» **Task**
Locate every line in the records below that holds the word "margin" and return each one.

» **Source data**
══════════
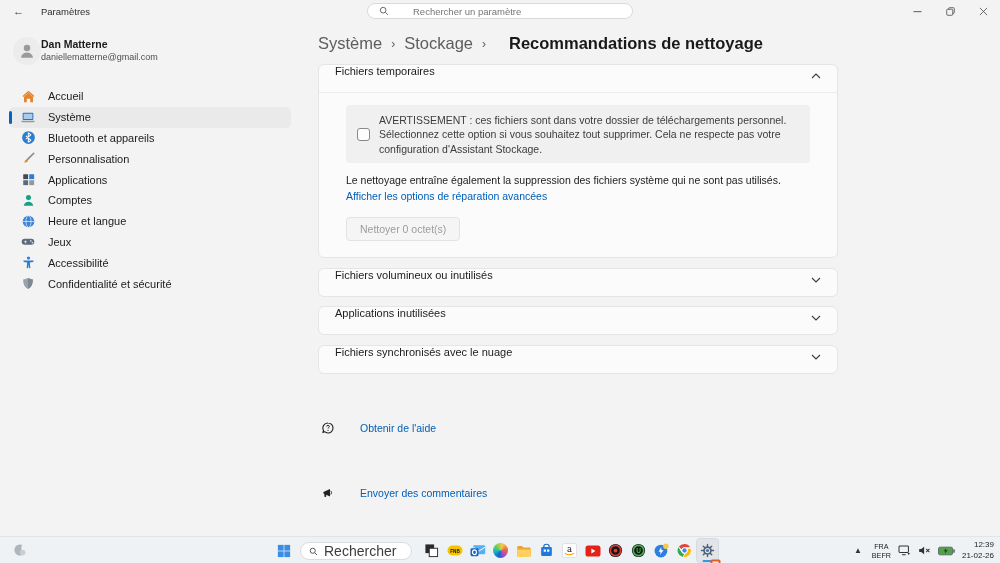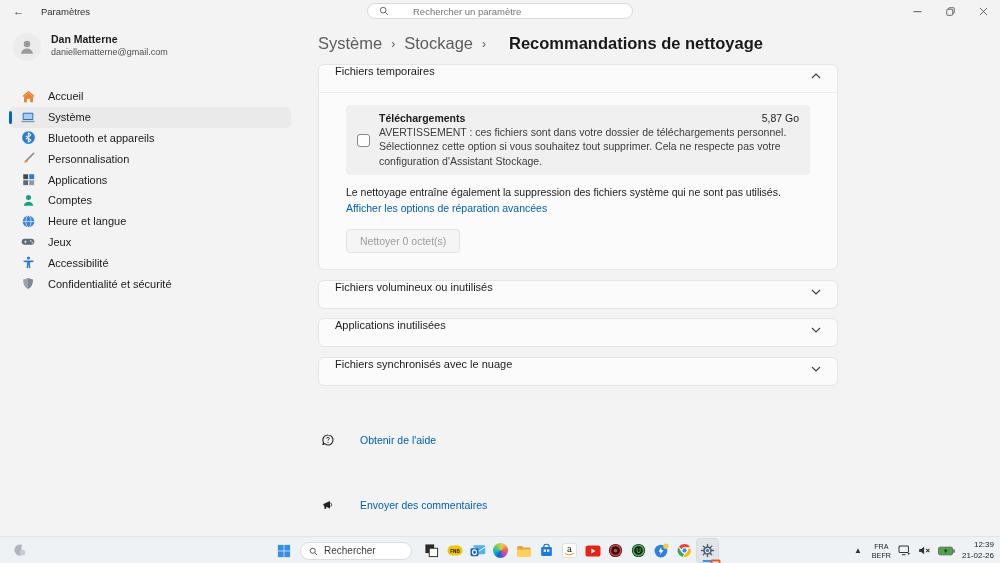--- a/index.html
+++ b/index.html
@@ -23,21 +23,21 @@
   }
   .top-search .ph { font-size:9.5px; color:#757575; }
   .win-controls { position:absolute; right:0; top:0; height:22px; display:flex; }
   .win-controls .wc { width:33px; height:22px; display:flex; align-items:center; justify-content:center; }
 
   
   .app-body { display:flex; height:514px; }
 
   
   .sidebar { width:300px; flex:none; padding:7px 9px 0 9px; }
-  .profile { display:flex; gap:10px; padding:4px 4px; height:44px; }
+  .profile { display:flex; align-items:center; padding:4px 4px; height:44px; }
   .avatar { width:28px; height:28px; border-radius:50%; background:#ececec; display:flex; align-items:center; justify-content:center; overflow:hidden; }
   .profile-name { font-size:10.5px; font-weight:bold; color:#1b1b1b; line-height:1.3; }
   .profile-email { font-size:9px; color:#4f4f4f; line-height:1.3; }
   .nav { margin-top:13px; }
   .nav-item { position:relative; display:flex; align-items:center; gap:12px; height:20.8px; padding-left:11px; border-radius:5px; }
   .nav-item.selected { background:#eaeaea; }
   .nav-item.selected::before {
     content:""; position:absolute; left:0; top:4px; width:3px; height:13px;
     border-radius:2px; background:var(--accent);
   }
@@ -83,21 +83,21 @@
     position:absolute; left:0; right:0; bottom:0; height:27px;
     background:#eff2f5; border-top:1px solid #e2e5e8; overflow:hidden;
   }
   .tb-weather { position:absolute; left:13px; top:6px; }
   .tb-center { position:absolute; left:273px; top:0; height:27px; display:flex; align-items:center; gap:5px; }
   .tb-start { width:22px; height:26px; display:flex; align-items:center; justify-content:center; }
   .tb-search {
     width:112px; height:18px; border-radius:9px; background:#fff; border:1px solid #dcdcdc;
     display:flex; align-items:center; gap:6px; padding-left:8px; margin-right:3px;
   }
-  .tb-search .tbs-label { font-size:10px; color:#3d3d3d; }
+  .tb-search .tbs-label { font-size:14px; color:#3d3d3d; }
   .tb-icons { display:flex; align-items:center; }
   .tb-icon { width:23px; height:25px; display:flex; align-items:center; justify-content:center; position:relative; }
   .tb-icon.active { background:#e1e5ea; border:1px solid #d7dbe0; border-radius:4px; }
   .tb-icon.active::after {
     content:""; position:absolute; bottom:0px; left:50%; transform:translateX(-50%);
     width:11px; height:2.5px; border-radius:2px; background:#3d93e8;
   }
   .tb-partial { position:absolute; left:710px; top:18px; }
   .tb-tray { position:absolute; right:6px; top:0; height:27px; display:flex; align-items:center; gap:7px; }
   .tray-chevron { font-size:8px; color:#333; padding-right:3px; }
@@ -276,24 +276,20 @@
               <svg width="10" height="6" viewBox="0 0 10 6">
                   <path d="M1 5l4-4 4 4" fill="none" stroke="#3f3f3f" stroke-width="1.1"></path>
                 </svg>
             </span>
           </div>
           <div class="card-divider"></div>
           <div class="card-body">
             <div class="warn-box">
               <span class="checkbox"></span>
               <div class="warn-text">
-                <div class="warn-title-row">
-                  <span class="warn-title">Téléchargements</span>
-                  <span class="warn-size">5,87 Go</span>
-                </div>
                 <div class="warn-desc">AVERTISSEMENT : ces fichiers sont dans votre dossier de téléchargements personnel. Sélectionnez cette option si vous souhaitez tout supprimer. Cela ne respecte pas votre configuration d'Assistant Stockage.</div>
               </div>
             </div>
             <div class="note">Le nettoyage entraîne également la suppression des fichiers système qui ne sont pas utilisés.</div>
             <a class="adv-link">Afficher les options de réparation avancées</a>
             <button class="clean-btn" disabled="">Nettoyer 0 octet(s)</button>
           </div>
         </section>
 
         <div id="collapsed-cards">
══════════
» **Problem solution**
   .nav { margin-top:13px; }
     display:flex; align-items:center; gap:6px; padding-left:8px; margin-right:3px;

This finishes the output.